→ EXERCISE DIRECTIONS
Begin with the line that has "- Stack: FastAPI, PostgreSQL". Give it and every line after it again, exactly, through the end of the entries below.

→ Itemized modification records
□ □ □

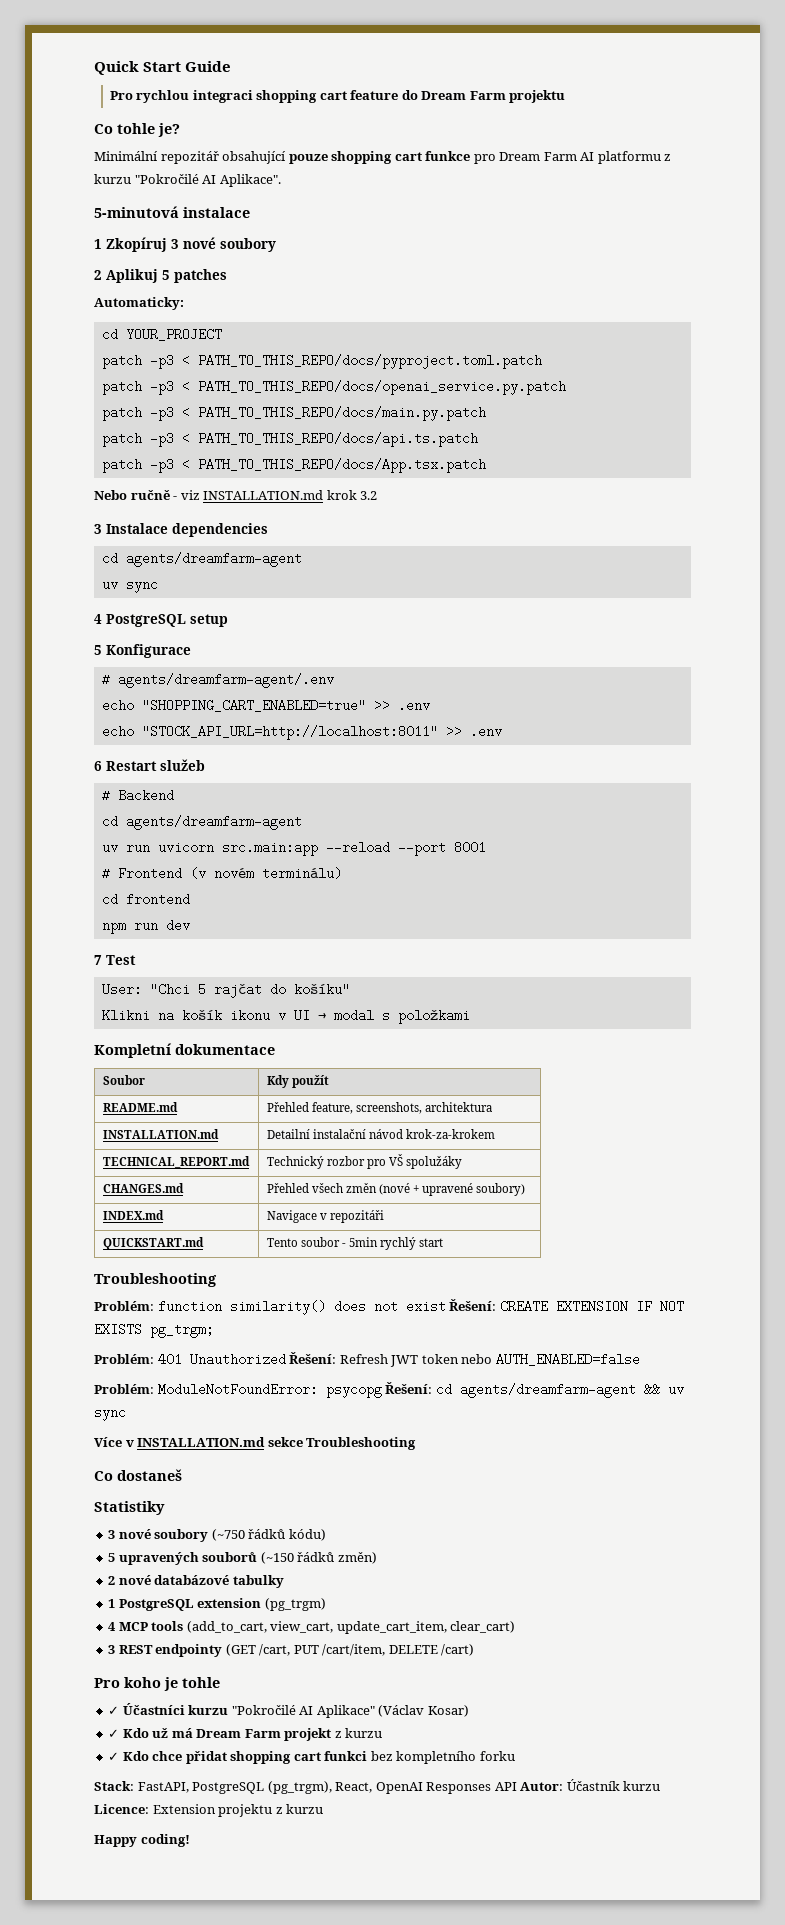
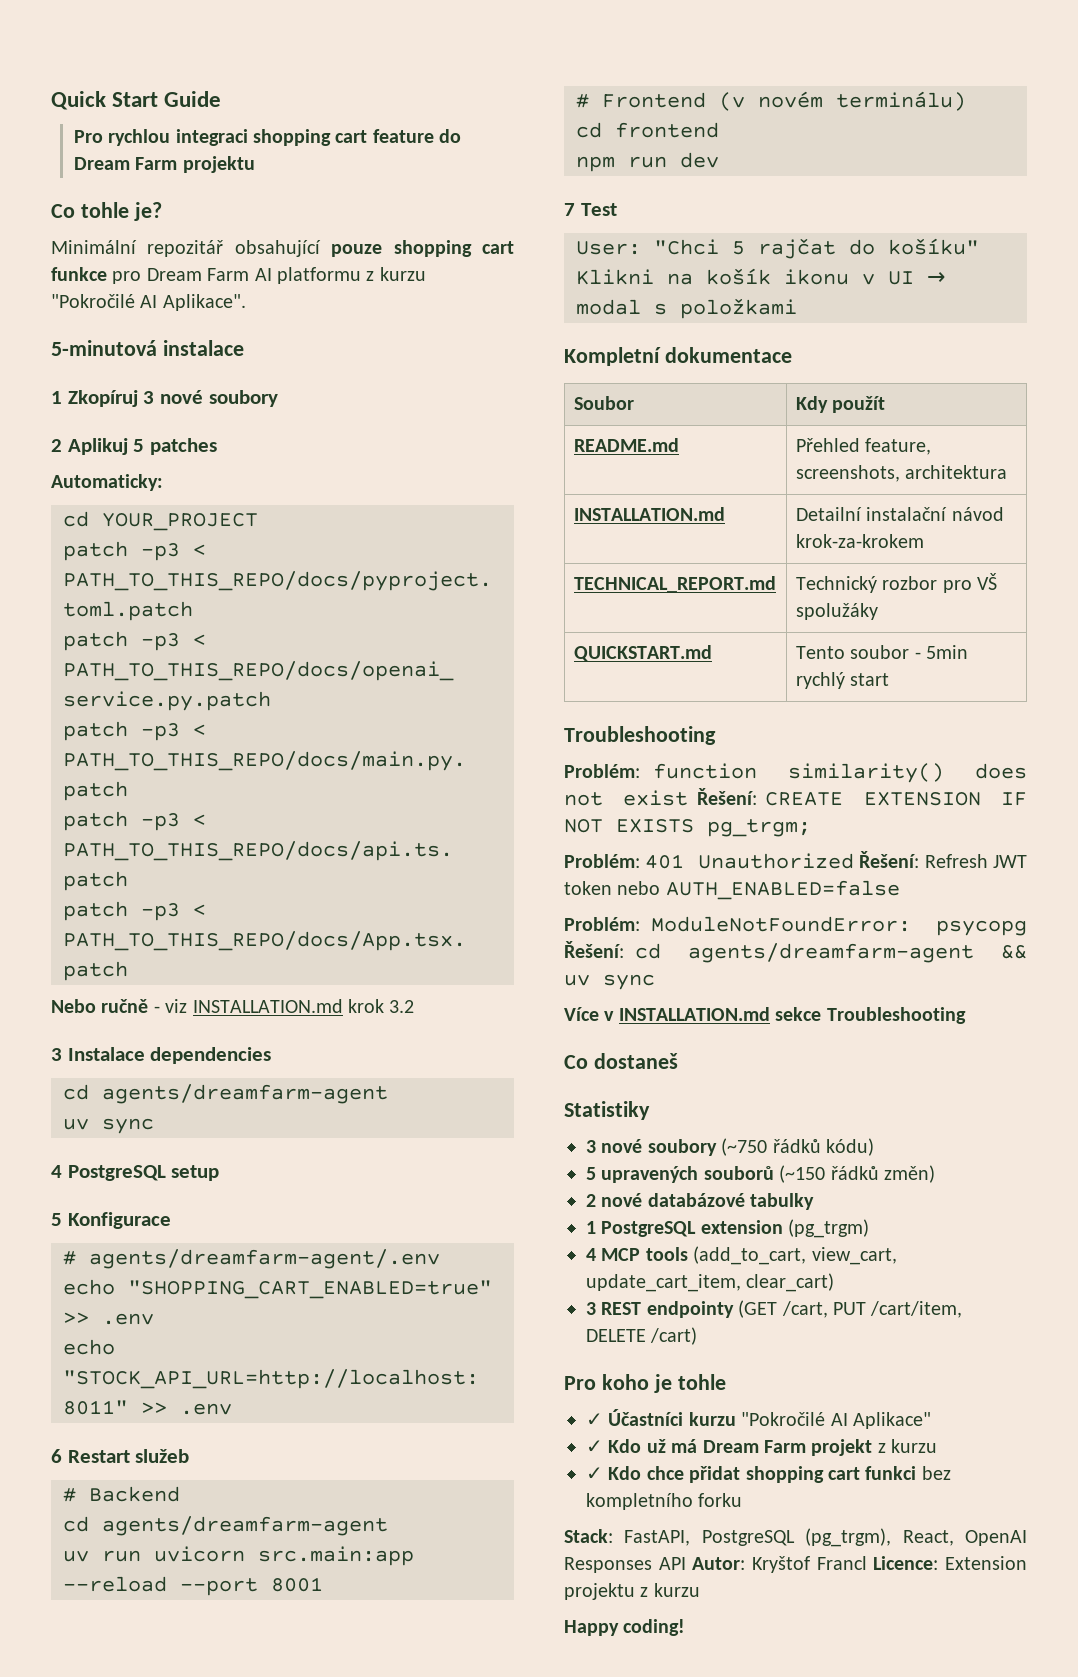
- CHANGES.md | Přehled všech změn (nové + upravené soubory)
- INDEX.md | Navigace v repozitáři
- ✓ Účastníci kurzu "Pokročilé AI Aplikace" (Václav Kosar)
+ ✓ Účastníci kurzu "Pokročilé AI Aplikace"
- Stack: FastAPI, PostgreSQL (pg_trgm), React, OpenAI Responses API Autor: Účastník kurzu Licence: Extension projektu z kurzu
+ Stack: FastAPI, PostgreSQL (pg_trgm), React, OpenAI Responses API Autor: Kryštof Francl Licence: Extension projektu z kurzu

□ □ □

→ ANSWER TO THE PROBLEM
- Stack: FastAPI, PostgreSQL (pg_trgm), React, OpenAI Responses API Autor: Účastník kurzu Licence: Extension projektu z kurzu
+ Stack: FastAPI, PostgreSQL (pg_trgm), React, OpenAI Responses API Autor: Kryštof Francl Licence: Extension projektu z kurzu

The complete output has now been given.